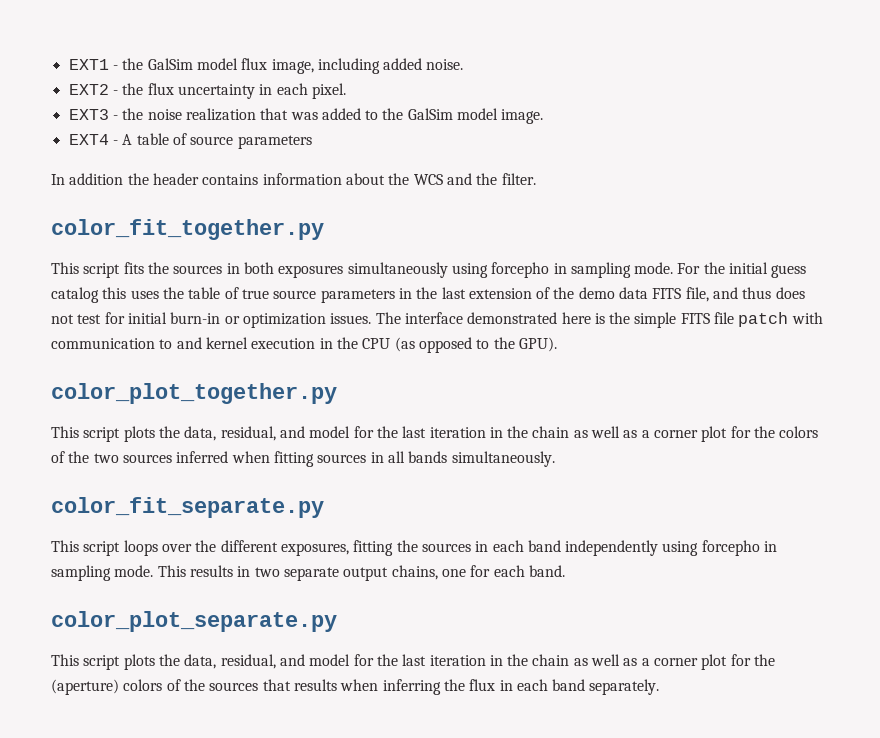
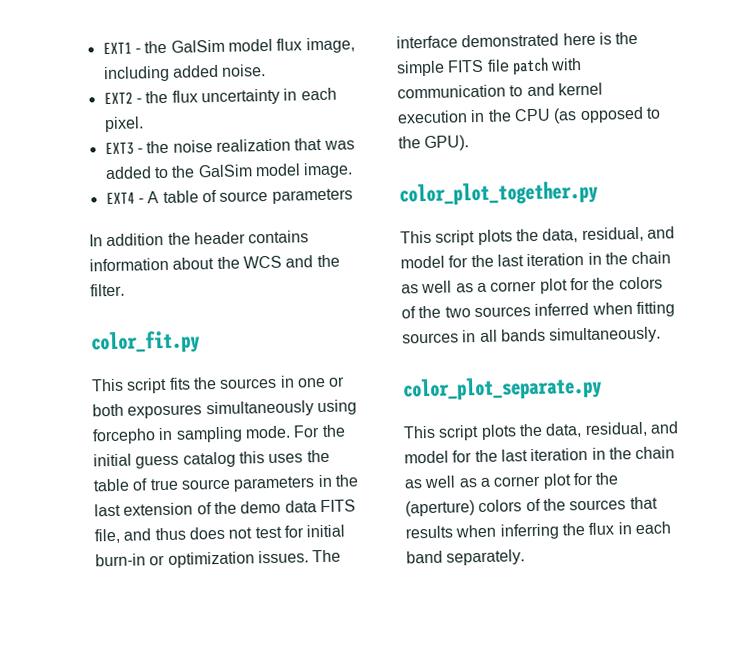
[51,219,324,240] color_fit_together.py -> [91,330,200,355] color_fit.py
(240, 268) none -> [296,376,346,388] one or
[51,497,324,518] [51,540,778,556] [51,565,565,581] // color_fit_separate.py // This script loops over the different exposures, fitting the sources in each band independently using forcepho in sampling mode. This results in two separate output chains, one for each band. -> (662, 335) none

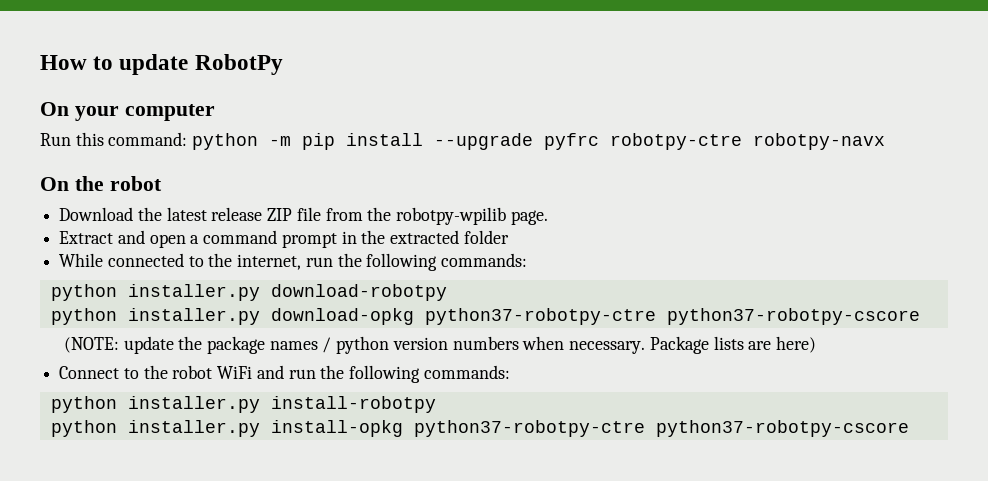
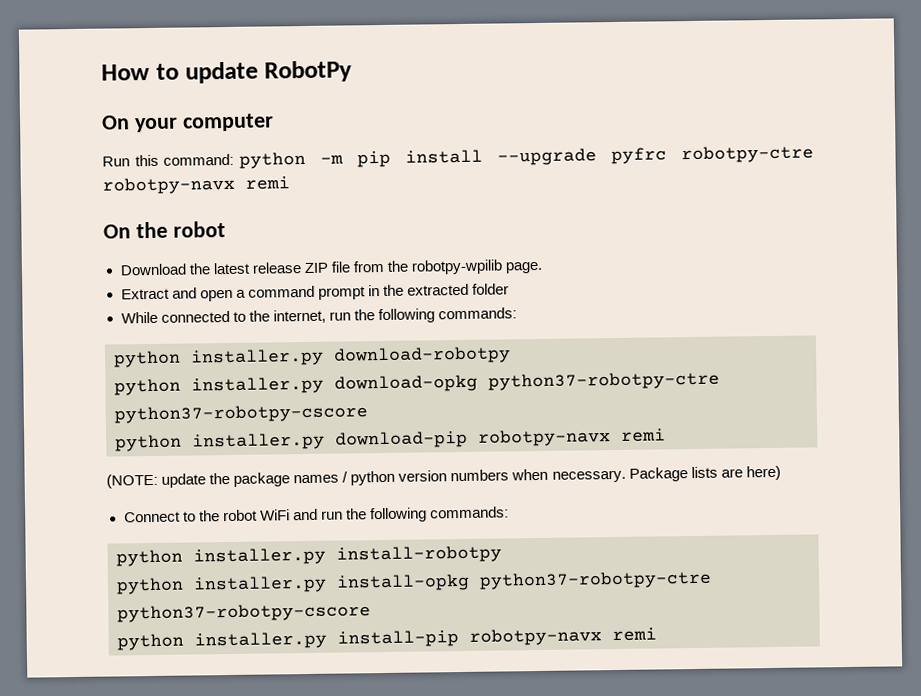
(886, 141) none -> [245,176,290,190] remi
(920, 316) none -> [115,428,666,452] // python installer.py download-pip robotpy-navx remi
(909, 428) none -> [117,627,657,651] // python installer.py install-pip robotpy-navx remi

·····

**Task requirements:** Where an image appears in the data, skip it, and return the rest verbatim.

**Result of the task:**
[51,219,324,240] color_fit_together.py -> [91,330,200,355] color_fit.py
(240, 268) none -> [296,376,346,388] one or
[51,497,324,518] [51,540,778,556] [51,565,565,581] // color_fit_separate.py // This script loops over the different exposures, fitting the sources in each band independently using forcepho in sampling mode. This results in two separate output chains, one for each band. -> (662, 335) none

(886, 141) none -> [245,176,290,190] remi
(920, 316) none -> [115,428,666,452] // python installer.py download-pip robotpy-navx remi
(909, 428) none -> [117,627,657,651] // python installer.py install-pip robotpy-navx remi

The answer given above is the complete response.